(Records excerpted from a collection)
▼
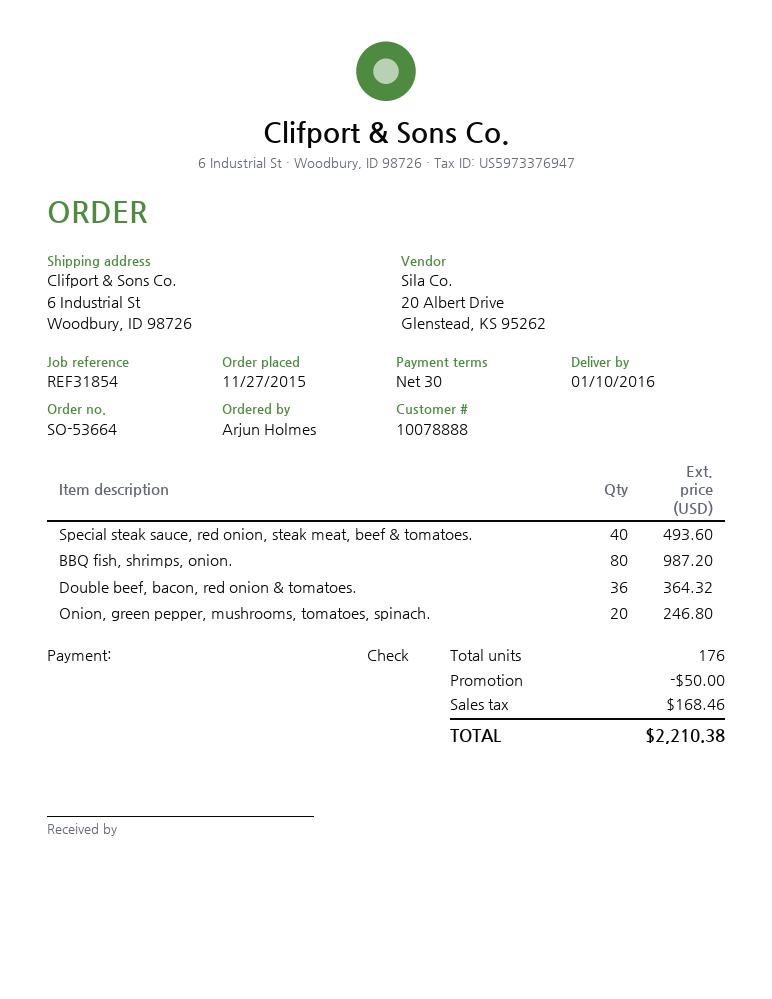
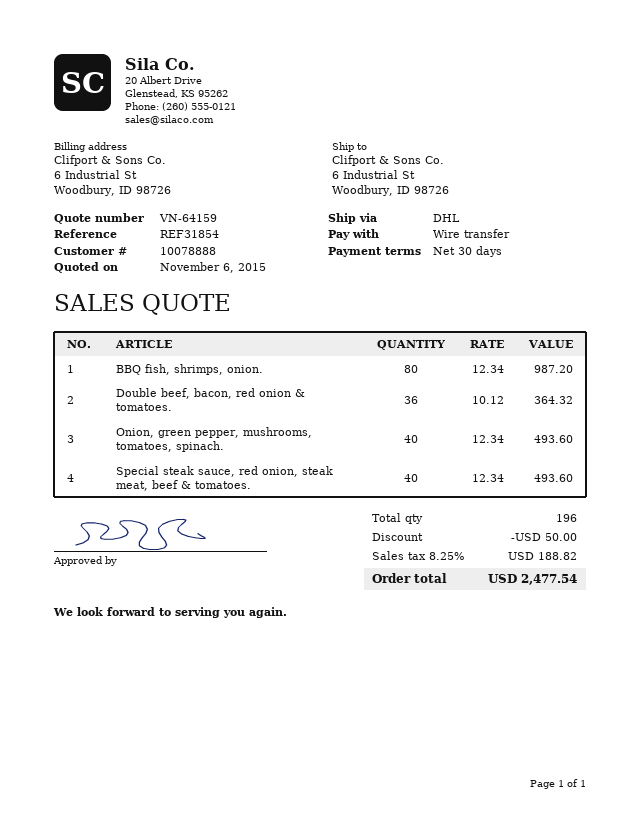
payment method: cheque -> bank transfer
Onion, green pepper, mushrooms, tomatoes, spinach.: 20 for 246.80 -> 40 for 493.60
total quantity: 176 -> 196
tax: 168.46 -> 188.82
total: 2210.38 -> 2477.54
▲
Problem requirements
This exercise calls for the lines from the one holding "total quantity: 176 -> 196" through the end of the entries, transcribed exactly and with nothing more.

Task response
total quantity: 176 -> 196
tax: 168.46 -> 188.82
total: 2210.38 -> 2477.54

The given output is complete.